Wie hoch ist der Rasseprozentsatz für Sozialhilfeempfänger?

Am 8. Juli 2014 betrug die demografische Verteilung der Sozialhilfeempfänger 38,8 Prozent Kaukasier, 39,8 Prozent Afroamerikaner, 15,7 Prozent Hispanoamerikaner, 2,5 Prozent Asiaten und 3,3 Prozent Sonstige. Es gibt 12,8 Millionen Amerikaner, die Sozialhilfe beziehen, was 4,1 Prozent der US-Bevölkerung entspricht.



Das Wohlergehen begann während der Weltwirtschaftskrise in den 1930er Jahren, als die Zahl der Familien, die Nahrung, Kleidung und Wohnung benötigten, so groß wurde, dass die vorhandenen Ressourcen der lokalen Regierungen und privaten Wohltätigkeitsorganisationen nicht ausreichend helfen konnten. Zu Beginn der Weltwirtschaftskrise im Oktober 1929 kämpften bereits 18 Millionen Amerikaner ums Überleben. Bis 1933 hatten weitere 13 Millionen Amerikaner ihre Arbeit verloren, und der Leiter des bundesstaatlichen Kinderbüros berichtete, dass 20 Prozent der Schulkinder des Landes Anzeichen von schlechter Ernährung, Unterkunft und medizinischer Versorgung aufwiesen.

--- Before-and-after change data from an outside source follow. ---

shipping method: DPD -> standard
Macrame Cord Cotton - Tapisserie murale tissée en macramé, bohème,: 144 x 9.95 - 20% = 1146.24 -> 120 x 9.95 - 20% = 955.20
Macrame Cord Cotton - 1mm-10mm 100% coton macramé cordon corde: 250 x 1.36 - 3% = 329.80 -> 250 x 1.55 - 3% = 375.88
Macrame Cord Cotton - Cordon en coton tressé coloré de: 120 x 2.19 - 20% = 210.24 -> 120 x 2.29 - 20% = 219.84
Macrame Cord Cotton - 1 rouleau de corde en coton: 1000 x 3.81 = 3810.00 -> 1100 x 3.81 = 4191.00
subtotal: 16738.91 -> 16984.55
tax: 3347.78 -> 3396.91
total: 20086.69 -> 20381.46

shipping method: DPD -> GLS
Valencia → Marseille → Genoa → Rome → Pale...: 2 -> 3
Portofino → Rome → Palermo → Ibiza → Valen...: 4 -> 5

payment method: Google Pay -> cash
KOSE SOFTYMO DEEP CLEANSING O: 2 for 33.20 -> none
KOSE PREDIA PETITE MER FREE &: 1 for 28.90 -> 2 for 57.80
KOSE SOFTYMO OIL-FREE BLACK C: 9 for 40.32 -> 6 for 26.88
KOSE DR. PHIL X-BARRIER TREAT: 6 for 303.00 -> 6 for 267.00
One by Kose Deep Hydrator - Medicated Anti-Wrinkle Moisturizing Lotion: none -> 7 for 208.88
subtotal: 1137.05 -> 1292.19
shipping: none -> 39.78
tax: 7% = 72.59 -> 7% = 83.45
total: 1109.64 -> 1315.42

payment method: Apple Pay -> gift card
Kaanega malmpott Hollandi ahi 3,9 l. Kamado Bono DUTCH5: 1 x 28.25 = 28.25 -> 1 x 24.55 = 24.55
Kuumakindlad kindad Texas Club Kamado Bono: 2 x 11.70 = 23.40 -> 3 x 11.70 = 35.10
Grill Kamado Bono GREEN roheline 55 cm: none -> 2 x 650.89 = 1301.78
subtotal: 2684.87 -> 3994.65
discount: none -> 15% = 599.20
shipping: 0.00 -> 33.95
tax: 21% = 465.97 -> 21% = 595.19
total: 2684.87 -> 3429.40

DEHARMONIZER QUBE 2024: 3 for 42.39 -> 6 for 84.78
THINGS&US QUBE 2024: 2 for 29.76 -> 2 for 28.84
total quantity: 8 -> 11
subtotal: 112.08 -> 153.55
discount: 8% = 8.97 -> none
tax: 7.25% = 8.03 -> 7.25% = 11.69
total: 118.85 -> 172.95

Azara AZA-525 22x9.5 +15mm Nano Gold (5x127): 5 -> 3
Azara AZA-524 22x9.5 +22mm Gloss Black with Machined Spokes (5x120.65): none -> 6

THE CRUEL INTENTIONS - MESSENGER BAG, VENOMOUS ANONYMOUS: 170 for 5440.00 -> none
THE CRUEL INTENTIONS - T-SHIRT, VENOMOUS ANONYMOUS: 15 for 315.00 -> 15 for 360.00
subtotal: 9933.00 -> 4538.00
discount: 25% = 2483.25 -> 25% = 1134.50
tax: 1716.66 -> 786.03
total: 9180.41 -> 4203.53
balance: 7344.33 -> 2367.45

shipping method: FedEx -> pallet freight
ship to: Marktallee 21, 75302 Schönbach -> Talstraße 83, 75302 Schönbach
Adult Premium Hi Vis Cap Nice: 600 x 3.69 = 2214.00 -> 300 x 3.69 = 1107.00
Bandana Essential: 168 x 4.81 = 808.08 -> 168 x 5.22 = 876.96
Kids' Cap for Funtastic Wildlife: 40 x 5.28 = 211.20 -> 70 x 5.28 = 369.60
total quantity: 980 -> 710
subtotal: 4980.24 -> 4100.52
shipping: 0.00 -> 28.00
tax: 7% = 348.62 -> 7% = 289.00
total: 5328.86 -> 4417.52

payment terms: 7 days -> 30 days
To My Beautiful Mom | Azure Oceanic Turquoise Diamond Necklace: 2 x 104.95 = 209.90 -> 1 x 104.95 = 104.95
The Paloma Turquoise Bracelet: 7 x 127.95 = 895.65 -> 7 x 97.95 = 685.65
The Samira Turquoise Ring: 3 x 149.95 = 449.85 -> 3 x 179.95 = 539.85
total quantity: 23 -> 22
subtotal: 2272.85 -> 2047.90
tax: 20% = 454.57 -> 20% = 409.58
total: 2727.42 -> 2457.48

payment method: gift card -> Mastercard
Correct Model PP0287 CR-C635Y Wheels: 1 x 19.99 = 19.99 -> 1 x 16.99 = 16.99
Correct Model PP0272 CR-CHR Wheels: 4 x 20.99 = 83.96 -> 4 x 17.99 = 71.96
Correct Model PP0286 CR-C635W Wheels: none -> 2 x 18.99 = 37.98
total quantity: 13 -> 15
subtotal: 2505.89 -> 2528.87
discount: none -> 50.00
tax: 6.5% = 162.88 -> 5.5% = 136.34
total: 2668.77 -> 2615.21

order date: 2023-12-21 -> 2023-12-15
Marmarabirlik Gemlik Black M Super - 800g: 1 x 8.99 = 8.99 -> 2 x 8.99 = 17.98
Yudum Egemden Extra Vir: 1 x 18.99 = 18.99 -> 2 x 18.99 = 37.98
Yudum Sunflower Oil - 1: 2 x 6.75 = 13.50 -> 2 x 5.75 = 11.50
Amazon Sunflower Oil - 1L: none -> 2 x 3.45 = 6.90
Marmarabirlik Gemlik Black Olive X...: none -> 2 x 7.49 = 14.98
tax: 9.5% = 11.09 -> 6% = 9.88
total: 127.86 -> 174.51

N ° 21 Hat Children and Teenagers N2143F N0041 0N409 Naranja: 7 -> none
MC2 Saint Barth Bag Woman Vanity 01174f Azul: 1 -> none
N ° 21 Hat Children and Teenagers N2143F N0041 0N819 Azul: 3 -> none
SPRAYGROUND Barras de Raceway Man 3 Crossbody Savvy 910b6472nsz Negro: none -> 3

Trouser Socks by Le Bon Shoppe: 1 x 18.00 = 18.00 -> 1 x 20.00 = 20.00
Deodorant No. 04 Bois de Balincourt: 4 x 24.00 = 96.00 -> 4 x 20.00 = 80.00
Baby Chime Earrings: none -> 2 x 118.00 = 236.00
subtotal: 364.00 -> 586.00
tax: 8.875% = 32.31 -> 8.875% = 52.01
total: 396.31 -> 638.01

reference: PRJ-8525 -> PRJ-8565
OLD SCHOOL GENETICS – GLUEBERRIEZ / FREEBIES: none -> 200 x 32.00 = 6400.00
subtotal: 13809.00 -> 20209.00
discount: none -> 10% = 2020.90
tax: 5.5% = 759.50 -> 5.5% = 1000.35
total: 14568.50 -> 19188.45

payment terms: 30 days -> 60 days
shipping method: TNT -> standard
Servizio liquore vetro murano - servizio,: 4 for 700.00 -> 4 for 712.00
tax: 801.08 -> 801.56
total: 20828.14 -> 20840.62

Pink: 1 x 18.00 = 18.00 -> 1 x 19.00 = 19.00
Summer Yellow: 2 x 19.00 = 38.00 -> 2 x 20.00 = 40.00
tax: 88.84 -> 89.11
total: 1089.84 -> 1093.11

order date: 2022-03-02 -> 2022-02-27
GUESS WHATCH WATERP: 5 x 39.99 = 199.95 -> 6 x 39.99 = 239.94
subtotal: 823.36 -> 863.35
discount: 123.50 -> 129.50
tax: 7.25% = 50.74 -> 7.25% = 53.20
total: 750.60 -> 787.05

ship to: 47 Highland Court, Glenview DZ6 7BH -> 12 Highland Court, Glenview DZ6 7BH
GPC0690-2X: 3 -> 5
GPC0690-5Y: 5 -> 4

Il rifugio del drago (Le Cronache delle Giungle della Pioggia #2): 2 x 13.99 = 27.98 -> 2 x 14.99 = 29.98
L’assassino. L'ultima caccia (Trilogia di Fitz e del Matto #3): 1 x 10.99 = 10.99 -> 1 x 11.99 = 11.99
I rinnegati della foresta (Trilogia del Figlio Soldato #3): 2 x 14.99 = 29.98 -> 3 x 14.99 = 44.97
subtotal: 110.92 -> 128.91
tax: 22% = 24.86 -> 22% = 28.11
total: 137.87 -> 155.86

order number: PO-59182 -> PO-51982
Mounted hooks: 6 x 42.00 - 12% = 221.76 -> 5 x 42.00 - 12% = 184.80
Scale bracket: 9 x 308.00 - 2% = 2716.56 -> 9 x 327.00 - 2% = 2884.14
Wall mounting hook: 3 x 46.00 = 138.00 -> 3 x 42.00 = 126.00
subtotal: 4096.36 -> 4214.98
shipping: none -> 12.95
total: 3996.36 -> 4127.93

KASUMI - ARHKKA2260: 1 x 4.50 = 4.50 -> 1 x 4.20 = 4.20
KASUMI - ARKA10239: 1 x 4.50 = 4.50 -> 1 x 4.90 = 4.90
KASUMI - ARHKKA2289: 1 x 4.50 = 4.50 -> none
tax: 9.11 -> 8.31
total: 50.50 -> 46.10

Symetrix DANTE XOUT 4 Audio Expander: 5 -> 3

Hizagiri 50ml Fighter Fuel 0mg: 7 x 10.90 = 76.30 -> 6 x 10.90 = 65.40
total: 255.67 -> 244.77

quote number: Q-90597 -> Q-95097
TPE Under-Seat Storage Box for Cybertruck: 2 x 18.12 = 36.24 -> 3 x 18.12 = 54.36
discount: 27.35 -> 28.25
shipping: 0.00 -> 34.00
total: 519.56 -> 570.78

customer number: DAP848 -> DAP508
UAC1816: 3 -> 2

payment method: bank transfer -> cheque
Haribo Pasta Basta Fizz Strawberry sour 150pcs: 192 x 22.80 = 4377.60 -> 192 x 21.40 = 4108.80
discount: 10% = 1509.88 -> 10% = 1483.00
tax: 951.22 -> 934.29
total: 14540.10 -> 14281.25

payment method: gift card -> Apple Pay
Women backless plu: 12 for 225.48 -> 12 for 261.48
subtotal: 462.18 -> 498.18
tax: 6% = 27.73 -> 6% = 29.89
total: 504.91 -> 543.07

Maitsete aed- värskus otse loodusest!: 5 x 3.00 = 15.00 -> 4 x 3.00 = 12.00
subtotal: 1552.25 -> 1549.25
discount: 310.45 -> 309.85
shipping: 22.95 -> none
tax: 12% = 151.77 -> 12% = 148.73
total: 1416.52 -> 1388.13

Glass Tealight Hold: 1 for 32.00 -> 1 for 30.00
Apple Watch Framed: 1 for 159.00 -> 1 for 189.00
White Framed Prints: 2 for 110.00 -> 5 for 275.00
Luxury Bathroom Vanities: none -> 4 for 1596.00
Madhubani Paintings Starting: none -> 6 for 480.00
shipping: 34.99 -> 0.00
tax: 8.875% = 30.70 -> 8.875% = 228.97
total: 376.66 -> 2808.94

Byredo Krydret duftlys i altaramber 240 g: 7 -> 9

Am 18. August 1935 unterzeichnete Präsident Franklin Roosevelt den Social Security Act, der zusätzlich zur Einführung eines bundesstaatlichen Rentenprogramms für Amerikaner über 65 ein nationales Wohlfahrtssystem schuf. Dieses neue Sozialsystem unterstützte unterhaltsberechtigte Kinder unter 16 Jahren, Arbeitslose, Bedürftige und Behinderte. Im Jahr 1996 wurden bedeutende Änderungen in der Sozialhilfe vorgenommen, als Präsident Bill Clinton das Gesetz zur Versöhnung über persönliche Verantwortung und Arbeitsmöglichkeiten unterzeichnete, das den Bundesstaaten einige Bundesmittel zur Unterstützung der Armen zur Verfügung stellte. Von den Staaten wird erwartet, dass sie Schritte unternehmen, um sicherzustellen, dass die Sozialhilfeempfänger dazu ermutigt werden, Schritte zur Rückkehr in eine Beschäftigung zu unternehmen.